The effect of chronic azithromycin therapy on soluble endothelium-derived adhesion molecules in patients with coronary artery disease

In patients with coronary artery disease (CAD), azithromycin therapy is associated with decreased cytokine levels and overall reduction of inflammation. Chlamydia pneumoniae (C.Pn) is a common pathogen that may be an important factor in the development and progression of atherosclerosis. Cell-adhesion molecules have an important role in recruitment of inflammatory cells during plaque development and are expressed by endothelial cells on activation.

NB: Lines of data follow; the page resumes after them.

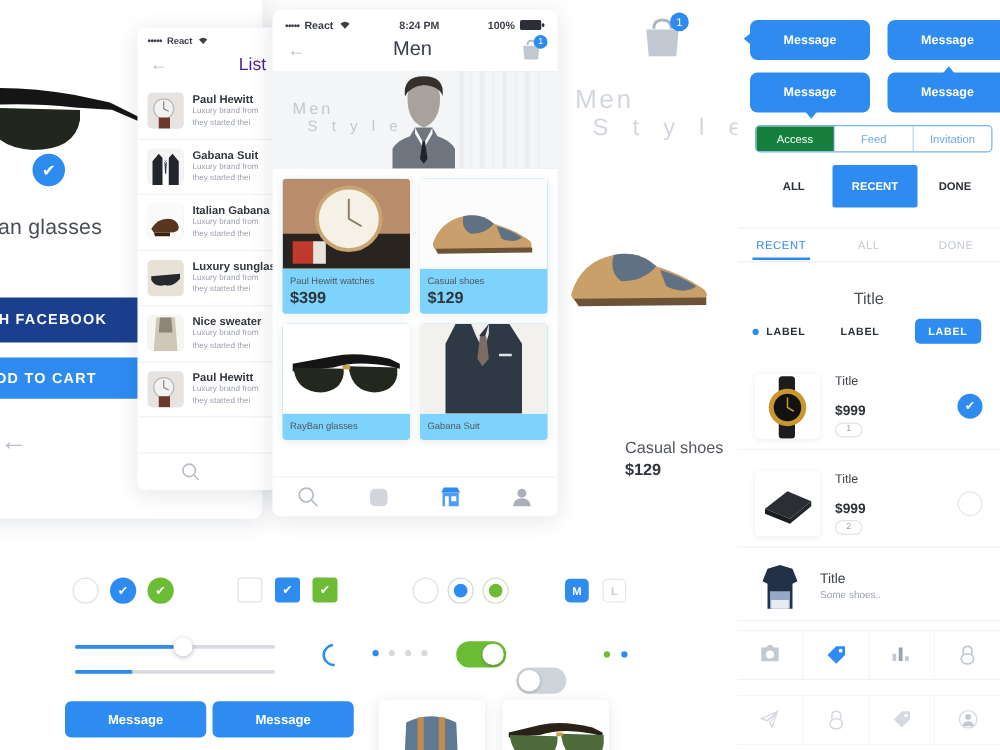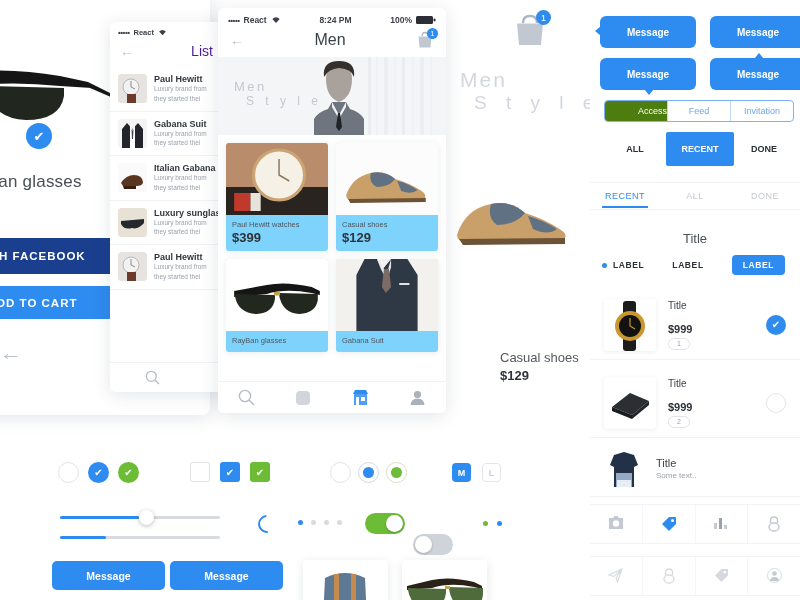--- a/index.html
+++ b/index.html
@@ -119,21 +119,21 @@
 
   
   #rightPanel { position:absolute; left:590px; top:0; width:210px; height:600px; background:#fff; }
   .bubble { position:absolute; background:#2e8bf0; border-radius:6px; color:#fff; font-size:10px;
             font-weight:bold; display:flex; align-items:center; justify-content:center; }
   .bubble .tail { position:absolute; width:0; height:0; }
   .segmented { position:absolute; display:flex; border:1px solid #7ab4f5; border-radius:4px; overflow:hidden; }
   .seg { flex:1; text-align:center; font-size:9px; padding:5px 0; color:#6ea8e8;
          border-right:1px solid #bcd8f8; }
   .seg:last-child { border-right:none; }
-  .seg.active { background:#4d7c0f; color:#fff;text-align:right; }
+  .seg.active { background:#15803d; color:#fff; }
   .pillrow { position:absolute; display:flex; align-items:center; }
   .pill-plain { font-size:9px; font-weight:bold; color:#2c3137; text-align:center; }
   .pill-solid { background:#2e8bf0; color:#fff; font-size:9px; font-weight:bold; border-radius:2px;
                 display:flex; align-items:center; justify-content:center; }
   .tabs-underline { position:absolute; display:flex; width:100%; border-bottom:1px solid #eef0f3;
                     border-top:1px solid #eef0f3; }
   .tu { flex:1; text-align:center; font-size:9px; padding:8px 0; color:#c4c9d1; letter-spacing:.5px;}
   .tu.active { color:#2e8bf0; }
   .tu.active::after { content:""; display:block; height:1.5px; background:#2e8bf0; margin:5px 12px -8px 12px;}
   .rp-title { position:absolute; width:100%; text-align:center; font-size:13px; color:#4b5058;}
@@ -254,20 +254,34 @@
       </div>
       <div>
         <div class="row-title">Luxury sunglasses</div>
         <div class="row-sub">Luxury brand from</div>
         <div class="row-sub">they started thei</div>
       </div>
     </div>
     <div class="list-row">
       <div class="thumb">
         <svg viewBox="0 0 29 29">
+            <rect width="29" height="29" fill="#f7f5f2"></rect>
+            <path d="M7 2 L22 2 L24 29 L5 29 Z" fill="#cfc7b8"></path>
+            <path d="M10 2 L19 2 L20 14 L9 14 Z" fill="#8d8578"></path>
+          </svg>
+      </div>
+      <div>
+        <div class="row-title">Nice sweater</div>
+        <div class="row-sub">Luxury brand from</div>
+        <div class="row-sub">they started thei</div>
+      </div>
+    </div>
+    <div class="list-row">
+      <div class="thumb">
+        <svg viewBox="0 0 29 29">
             <rect width="29" height="29" fill="#e7e3e0"></rect>
             <circle cx="13" cy="13" r="8" fill="#f2f2f2" stroke="#b9b9b9"></circle>
             <path d="M13 7 L13 13 L17 15" stroke="#8a8a8a" fill="none"></path>
             <rect x="9" y="20" width="9" height="9" fill="#6b3a2a"></rect>
           </svg>
       </div>
       <div>
         <div class="row-title">Paul Hewitt</div>
         <div class="row-sub">Luxury brand from</div>
         <div class="row-sub">they started thei</div>
@@ -624,21 +638,21 @@
       <div class="rthumb" style="width:40px; height:40px; box-shadow:none;">
         <svg viewBox="0 0 40 40" width="40" height="40">
           <rect width="40" height="40" fill="#fff"></rect>
           <path d="M10 6 L20 3 L30 6 L34 16 L30 18 L30 38 L10 38 L10 18 L6 16 Z" fill="#223048"></path>
           <path d="M12 24 L28 24 L28 38 L12 38 Z" fill="#93a9c4"></path>
           <path d="M13 31 L27 31 L27 38 L13 38 Z" fill="#e8edf3"></path>
         </svg>
       </div>
       <div style="margin-left:12px;">
         <div class="rtitle" style="font-size:11px;">Title</div>
-        <div class="rsub">Some text..</div>
+        <div class="rsub">Some shoes..</div>
       </div>
     </div>
 
     <div class="iconbar" style="top:504px;">
       <div class="iconcell">
         <svg width="16" height="14" viewBox="0 0 16 14" style="margin:0 auto;">
             <path d="M5 2 L6.5 0 L9.5 0 L11 2 L15 2 L15 13 L1 13 L1 2 Z" fill="#c3c9d2"></path>
             <circle cx="8" cy="7.5" r="3.2" fill="#fff"></circle>
           </svg>
       </div>

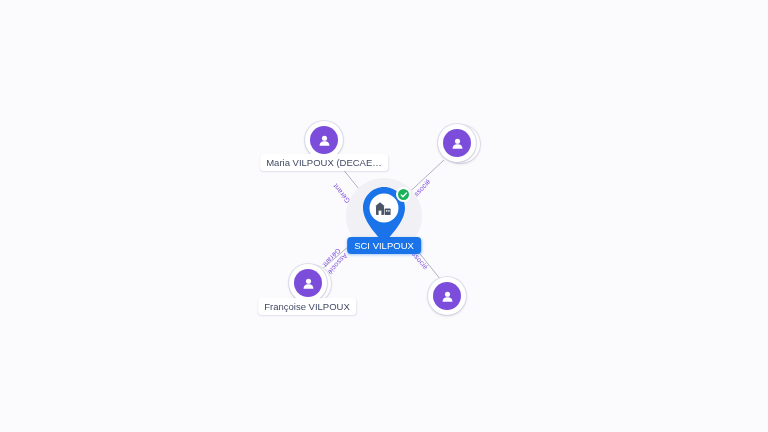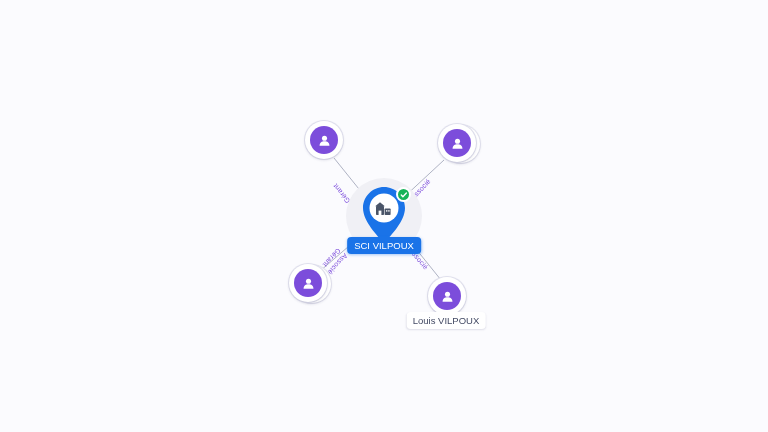--- a/index.html
+++ b/index.html
@@ -200,20 +200,21 @@
 
   <div class="person-node" style="left:324px; top:140px;">
     <div class="ring"></div>
     <div class="avatar">
       <svg viewBox="0 0 20 20" width="15" height="15">
         <circle cx="10" cy="7" r="3.4" fill="#ffffff"></circle>
         <path d="M3.4 17 C3.4 12.9 6.4 11 10 11 C13.6 11 16.6 12.9 16.6 17 Z" fill="#ffffff"></path>
       </svg>
     </div>
   </div>
+  <div class="node-label" style="left:324px; top:154px;">Maria VILPOUX (DECAE…</div>
 
   <div class="person-node stacked" style="left:457px; top:143px;">
     <div class="ring-back"></div>
     <div class="ring"></div>
     <div class="avatar">
       <svg viewBox="0 0 20 20" width="15" height="15">
         <circle cx="10" cy="7" r="3.4" fill="#ffffff"></circle>
         <path d="M3.4 17 C3.4 12.9 6.4 11 10 11 C13.6 11 16.6 12.9 16.6 17 Z" fill="#ffffff"></path>
       </svg>
     </div>
@@ -222,25 +223,25 @@
   <div class="person-node stacked" style="left:308px; top:283px;">
     <div class="ring-back"></div>
     <div class="ring"></div>
     <div class="avatar">
       <svg viewBox="0 0 20 20" width="15" height="15">
         <circle cx="10" cy="7" r="3.4" fill="#ffffff"></circle>
         <path d="M3.4 17 C3.4 12.9 6.4 11 10 11 C13.6 11 16.6 12.9 16.6 17 Z" fill="#ffffff"></path>
       </svg>
     </div>
   </div>
+  <div class="node-label" style="left:307px; top:298px;">Françoise VILPOUX</div>
 
   <div class="person-node" style="left:447px; top:296px;">
     <div class="ring"></div>
     <div class="avatar">
       <svg viewBox="0 0 20 20" width="15" height="15">
         <circle cx="10" cy="7" r="3.4" fill="#ffffff"></circle>
         <path d="M3.4 17 C3.4 12.9 6.4 11 10 11 C13.6 11 16.6 12.9 16.6 17 Z" fill="#ffffff"></path>
       </svg>
     </div>
   </div>
-  <div class="node-label" style="left:446px; top:312px;">Louis VILPOUX</div>
 
 </div>
 
 </body></html>

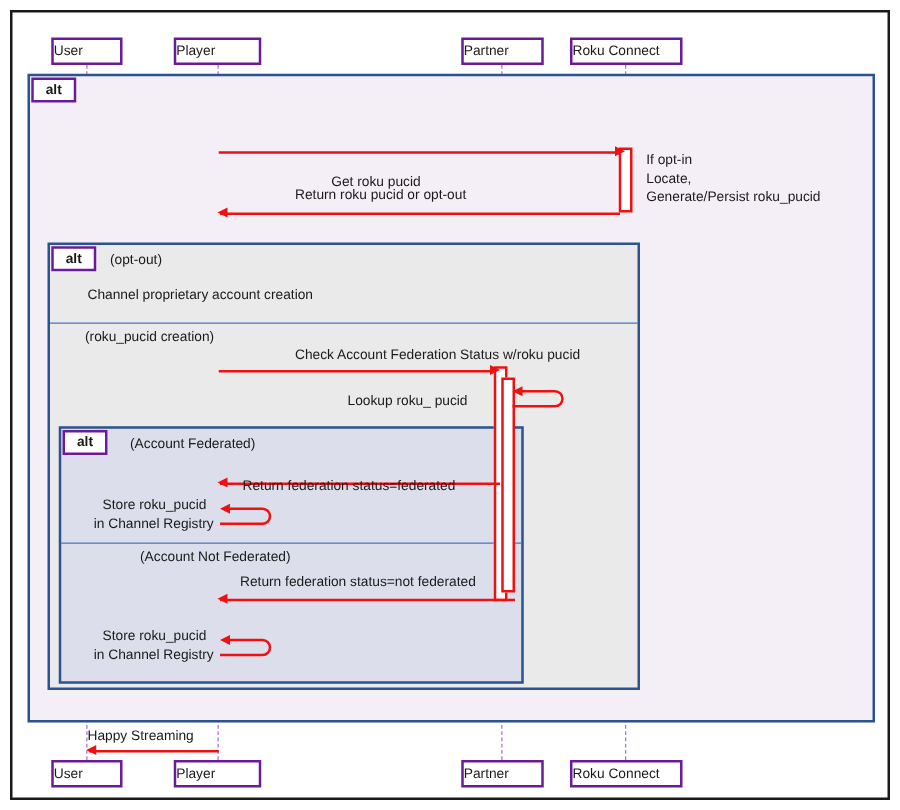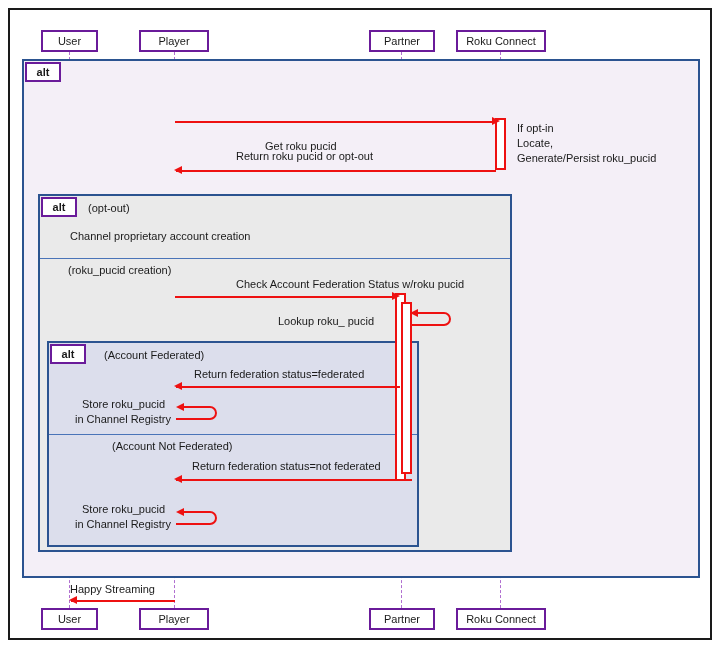--- a/index.html
+++ b/index.html
@@ -36,21 +36,21 @@
   
   .participant {
     position: absolute;
     border: 2px solid #6a1b9a;
     background: #ffffff;
     box-sizing: border-box;
     color: #1a1a1a;
     font-size: 11px;
     display: flex;
     align-items: center;
-    justify-content: center;
+    justify-content: flex-start;
     white-space: nowrap;
     z-index: 30;
   }
 
   
   .lifeline {
     position: absolute;
     width: 0;
     border-left: 1px dashed #b06fd0;
     z-index: 2;
@@ -214,21 +214,21 @@
   <div class="msg-label" style="left:278px; top:315px;">Lookup roku_ pucid</div>
   <svg class="self-loop" style="left:408px; top:307px;" width="50" height="24">
     <path d="M 2,18 L 36,18 A 6,6 0 0 0 36,6 L 6,6" fill="none" stroke="#ee1111" stroke-width="2"></path>
     <polygon points="10,2 2,6 10,10" fill="#ee1111"></polygon>
   </svg>
 
   <div class="frame frame-inner" style="left:47px; top:341px; width:372px; height:206px;"></div>
   <div class="frame-label" style="left:50px; top:344px; width:36px; height:20px;">alt</div>
   <div class="guard" style="left:104px; top:349px;">(Account Federated)</div>
 
-  <div class="msg-label" style="left:194px; top:368px;">Return federation status=federated</div>
+  <div class="msg-label" style="left:194px; top:383px;">Return federation status=federated</div>
   <div class="msg-line" style="left:176px; top:386px; width:224px;"></div>
   <div class="arrow-head arrow-left" style="left:174px; top:382px;"></div>
 
   <div class="msg-label" style="left:82px; top:398px;">Store roku_pucid</div>
   <div class="msg-label" style="left:75px; top:413px;">in Channel Registry</div>
   <svg class="self-loop" style="left:174px; top:401px;" width="50" height="24">
     <path d="M 2,18 L 36,18 A 6,6 0 0 0 36,6 L 6,6" fill="none" stroke="#ee1111" stroke-width="2"></path>
     <polygon points="10,2 2,6 10,10" fill="#ee1111"></polygon>
   </svg>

We sought to define the effect of treatment with azithromycin on circulating levels of soluble vascular cell-adhesion molecule (VCAM-1), intercellular adhesion molecule (ICAM-1 ), and E-selectin in patients with CAD. Plasma concentrations of VCAM-I ICAM-1, and E-selectin were measured in 40 patients with documented CAD and a positive (≥1:16) immunoglobulin G (IgG) titer against C.Pn, 20 subjects with normal coronary arteries, and 14 healthy volunteers. Patients were assigned randomly to receive either 500 mg/wk of azithromycin or placebo for 3 months. Serum samples were obtained at baseline, at 3 months, and during the follow-up visit at 6 months. Patients with documented CAD exhibited elevation of VCAM-1 (535 ± 227 ng/ ml: p = 0.0001) and E-selectin (69 ± 29 ng/ml: p = 0.006), but not ICAM-1 (321 ± 65 ng/ml) concentrations as compared with the patients with angiographically proven normal coronary arteries (252 ± 80; 50 ± 22; and 311 ± 40 ng/ml) and healthy controls (110 ± 18; 29 ± 2; and 238 ± 47 ng/ml, respectively), Prolonged treatment with azithromycin did not significantly affect the plasma levels of soluble VCAM-1, ICAM-1, and E-selectin. Soluble markers of endothelial activation are markedly increased in patients with documented CAD as compared with those with normal coronary arteries and healthy controls. Despite substantial heterogeneity in plasma E-selectin, ICAM-1, and VCAM-I levels, long-term azithromycin treatment did not affect plasma levels of these adhesion molecules, indicative of endothelial activation, over a period of 6 months.